By Bob Rankin
Printer manufacturers make most of their profits off toner cartridges, just as safety razor vendors make most of their money from sales of replacement blades. So manufacturers go to great lengths to protect their monopoly on replacement toner cartridges. But that hasn’t stopped discount toner cartridge makers.
Recycling is the key to making affordable toner cartridges. Third-party remanufacturers take in empty toner cartridges (often paying consumers for them), clean them, replace worn parts, and refill them with dry toner. This recycling is good for the environment and excellent for your pocketbook; a recycled toner cartridge can cost as little as 20 per cent of a new OEM (original equipment manufacturer) cartridge’s street price.

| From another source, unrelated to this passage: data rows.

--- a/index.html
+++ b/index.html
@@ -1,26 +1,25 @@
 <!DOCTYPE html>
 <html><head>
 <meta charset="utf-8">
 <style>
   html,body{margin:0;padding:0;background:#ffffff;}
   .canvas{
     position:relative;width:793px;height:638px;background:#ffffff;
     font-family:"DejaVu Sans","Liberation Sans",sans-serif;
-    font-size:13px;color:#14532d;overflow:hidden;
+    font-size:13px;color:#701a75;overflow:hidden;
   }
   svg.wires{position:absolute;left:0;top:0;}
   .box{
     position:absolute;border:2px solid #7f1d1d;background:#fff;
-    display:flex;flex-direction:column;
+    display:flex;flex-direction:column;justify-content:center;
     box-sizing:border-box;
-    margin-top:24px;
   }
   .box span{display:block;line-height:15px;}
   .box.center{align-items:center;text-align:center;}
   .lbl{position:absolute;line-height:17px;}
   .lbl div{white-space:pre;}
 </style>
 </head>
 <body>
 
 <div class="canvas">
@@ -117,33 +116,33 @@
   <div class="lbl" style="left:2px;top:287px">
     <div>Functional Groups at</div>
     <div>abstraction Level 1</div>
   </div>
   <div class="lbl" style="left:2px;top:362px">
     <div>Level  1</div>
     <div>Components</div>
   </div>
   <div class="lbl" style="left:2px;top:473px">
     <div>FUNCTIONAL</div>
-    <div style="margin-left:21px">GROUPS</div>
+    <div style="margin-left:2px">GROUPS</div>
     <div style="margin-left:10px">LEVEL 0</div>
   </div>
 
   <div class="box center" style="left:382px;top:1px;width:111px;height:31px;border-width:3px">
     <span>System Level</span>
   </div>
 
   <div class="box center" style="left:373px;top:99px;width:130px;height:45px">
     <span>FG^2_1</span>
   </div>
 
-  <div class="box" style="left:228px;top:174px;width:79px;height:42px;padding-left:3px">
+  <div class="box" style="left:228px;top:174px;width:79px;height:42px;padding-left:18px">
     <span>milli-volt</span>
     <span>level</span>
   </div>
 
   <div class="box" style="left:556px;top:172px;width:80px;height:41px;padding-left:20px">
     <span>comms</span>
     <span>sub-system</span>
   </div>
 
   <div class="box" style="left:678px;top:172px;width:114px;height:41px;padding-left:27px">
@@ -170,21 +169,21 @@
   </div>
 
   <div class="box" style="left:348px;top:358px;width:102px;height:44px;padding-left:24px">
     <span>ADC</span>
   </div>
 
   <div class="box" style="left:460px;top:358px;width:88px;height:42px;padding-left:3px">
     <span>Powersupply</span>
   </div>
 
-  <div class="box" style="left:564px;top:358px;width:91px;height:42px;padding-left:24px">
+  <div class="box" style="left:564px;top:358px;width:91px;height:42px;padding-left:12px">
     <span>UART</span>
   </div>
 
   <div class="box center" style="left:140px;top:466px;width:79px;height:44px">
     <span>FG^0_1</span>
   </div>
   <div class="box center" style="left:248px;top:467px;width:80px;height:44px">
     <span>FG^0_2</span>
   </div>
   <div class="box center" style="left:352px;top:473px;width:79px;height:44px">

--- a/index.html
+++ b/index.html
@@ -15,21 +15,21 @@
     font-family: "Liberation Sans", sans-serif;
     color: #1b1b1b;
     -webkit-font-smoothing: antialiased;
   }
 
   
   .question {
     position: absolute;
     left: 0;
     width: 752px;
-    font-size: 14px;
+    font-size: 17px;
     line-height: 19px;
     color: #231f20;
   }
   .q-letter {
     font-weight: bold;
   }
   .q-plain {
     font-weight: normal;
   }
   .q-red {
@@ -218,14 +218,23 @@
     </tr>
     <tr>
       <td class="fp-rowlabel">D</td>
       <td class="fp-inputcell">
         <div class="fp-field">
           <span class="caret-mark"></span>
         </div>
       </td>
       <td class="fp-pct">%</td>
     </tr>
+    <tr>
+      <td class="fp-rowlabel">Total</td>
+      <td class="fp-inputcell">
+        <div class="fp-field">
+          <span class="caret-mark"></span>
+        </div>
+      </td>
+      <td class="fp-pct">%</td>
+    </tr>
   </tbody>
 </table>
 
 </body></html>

OEMs have tried legal means to stop refurbishing of their empty toner cartridges. Lately, they’ve tried adding programmable microchips to toner cartridges and charging recyclers with unauthorized circumvention of copy-protection under the Digital Millennium Copyright Act. The chips are programmed to detect toner levels and tell the printer that a toner cartridge is “empty”. Then the printer will refuse to print from the “empty” cartridge. (Incidentally, it is not uncommon for such a chip to read “empty” when up to 15 per cent of the cartridge’s toner still remains.) Recyclers have to hack the chip to reset it to “full” when they refill a cartridge. That is the DMCA violation that OEMs have tried to claim; fortunately for consumers, it has not worked in many cases. But some toner cartridges are not available through recyclers for this reason.